DATA FOR REVIEW ->
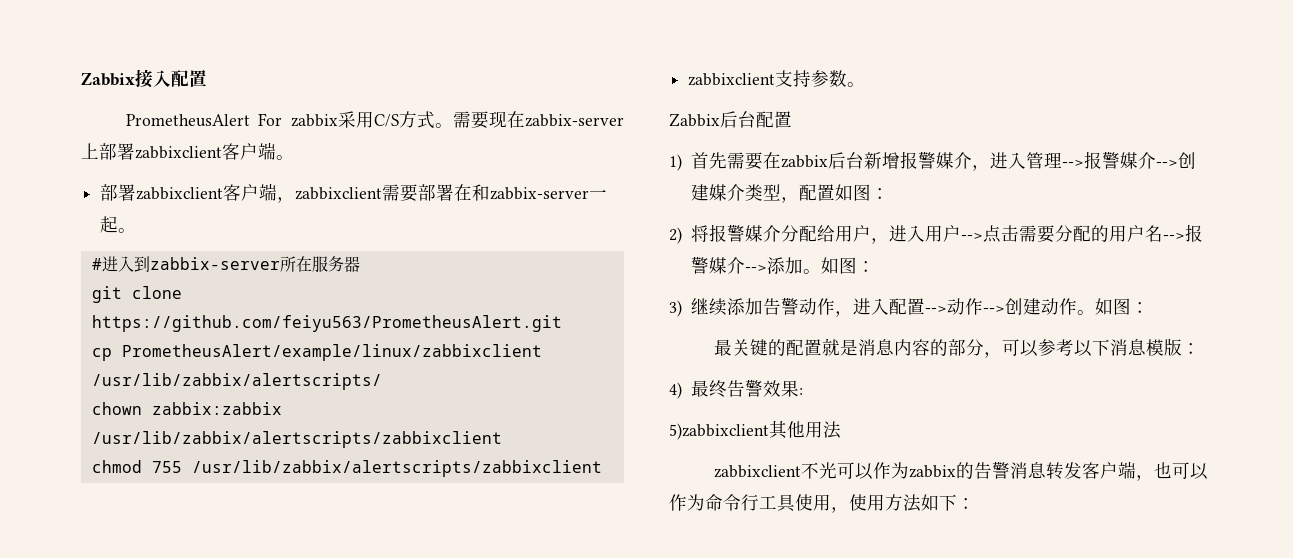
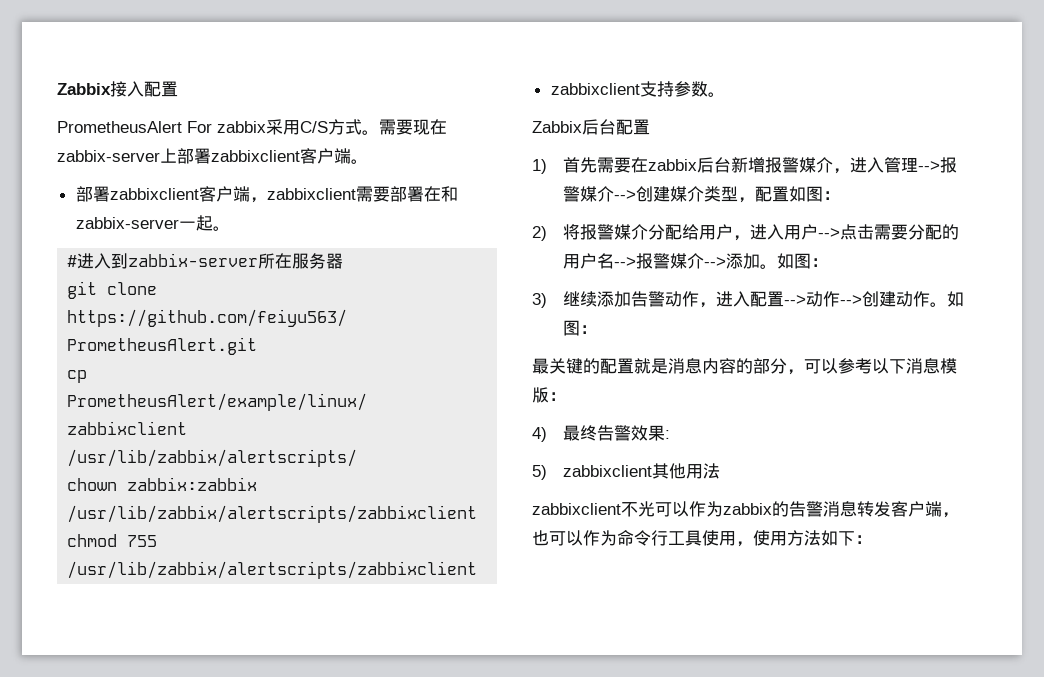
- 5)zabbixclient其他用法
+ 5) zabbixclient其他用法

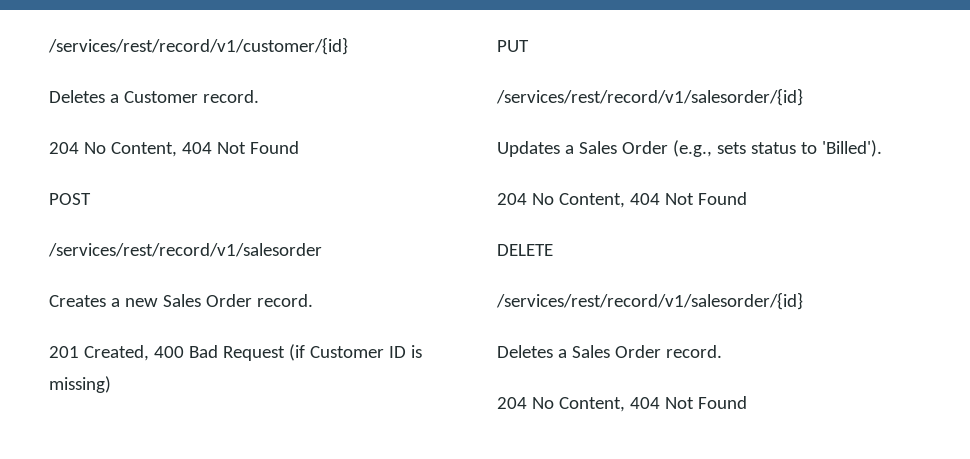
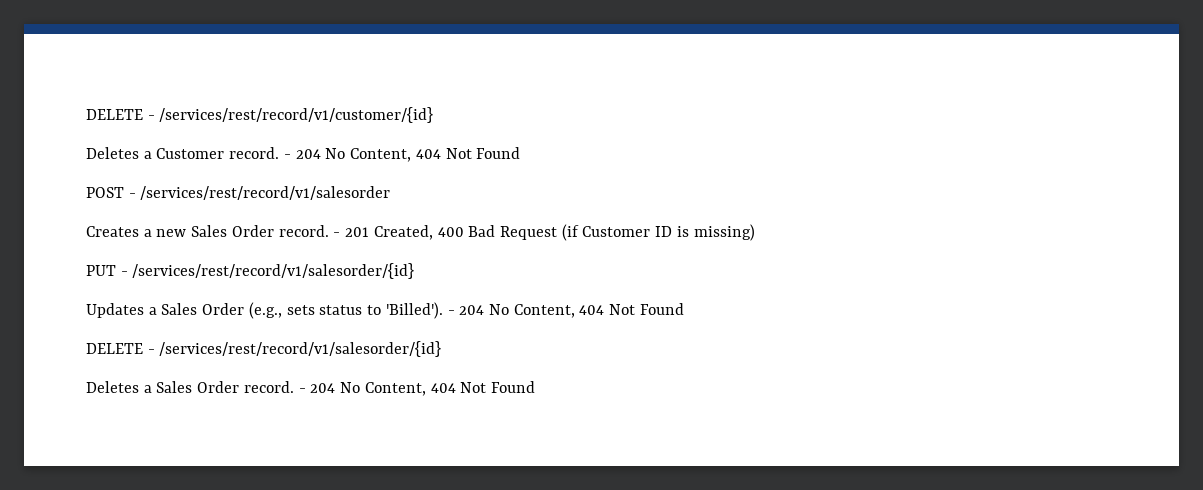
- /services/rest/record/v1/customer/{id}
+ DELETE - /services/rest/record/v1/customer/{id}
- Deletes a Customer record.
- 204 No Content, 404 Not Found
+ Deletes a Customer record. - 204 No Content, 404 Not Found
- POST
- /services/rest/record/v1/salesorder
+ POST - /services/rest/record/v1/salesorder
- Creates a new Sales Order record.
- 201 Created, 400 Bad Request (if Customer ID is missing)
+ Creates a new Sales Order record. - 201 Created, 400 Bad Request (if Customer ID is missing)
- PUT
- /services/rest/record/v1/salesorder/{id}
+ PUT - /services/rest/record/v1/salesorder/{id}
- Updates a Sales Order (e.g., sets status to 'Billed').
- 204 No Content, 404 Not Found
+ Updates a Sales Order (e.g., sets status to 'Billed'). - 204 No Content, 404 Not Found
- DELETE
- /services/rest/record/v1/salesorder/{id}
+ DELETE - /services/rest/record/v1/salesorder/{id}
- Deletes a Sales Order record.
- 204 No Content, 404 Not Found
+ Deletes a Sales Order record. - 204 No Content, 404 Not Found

INSTRUCTIONS FOR THE TASK -> Please output every entry above exactly, without the pictures.

RESULT FOR THIS EXERCISE ->
- 5)zabbixclient其他用法
+ 5) zabbixclient其他用法

- /services/rest/record/v1/customer/{id}
+ DELETE - /services/rest/record/v1/customer/{id}
- Deletes a Customer record.
- 204 No Content, 404 Not Found
+ Deletes a Customer record. - 204 No Content, 404 Not Found
- POST
- /services/rest/record/v1/salesorder
+ POST - /services/rest/record/v1/salesorder
- Creates a new Sales Order record.
- 201 Created, 400 Bad Request (if Customer ID is missing)
+ Creates a new Sales Order record. - 201 Created, 400 Bad Request (if Customer ID is missing)
- PUT
- /services/rest/record/v1/salesorder/{id}
+ PUT - /services/rest/record/v1/salesorder/{id}
- Updates a Sales Order (e.g., sets status to 'Billed').
- 204 No Content, 404 Not Found
+ Updates a Sales Order (e.g., sets status to 'Billed'). - 204 No Content, 404 Not Found
- DELETE
- /services/rest/record/v1/salesorder/{id}
+ DELETE - /services/rest/record/v1/salesorder/{id}
- Deletes a Sales Order record.
- 204 No Content, 404 Not Found
+ Deletes a Sales Order record. - 204 No Content, 404 Not Found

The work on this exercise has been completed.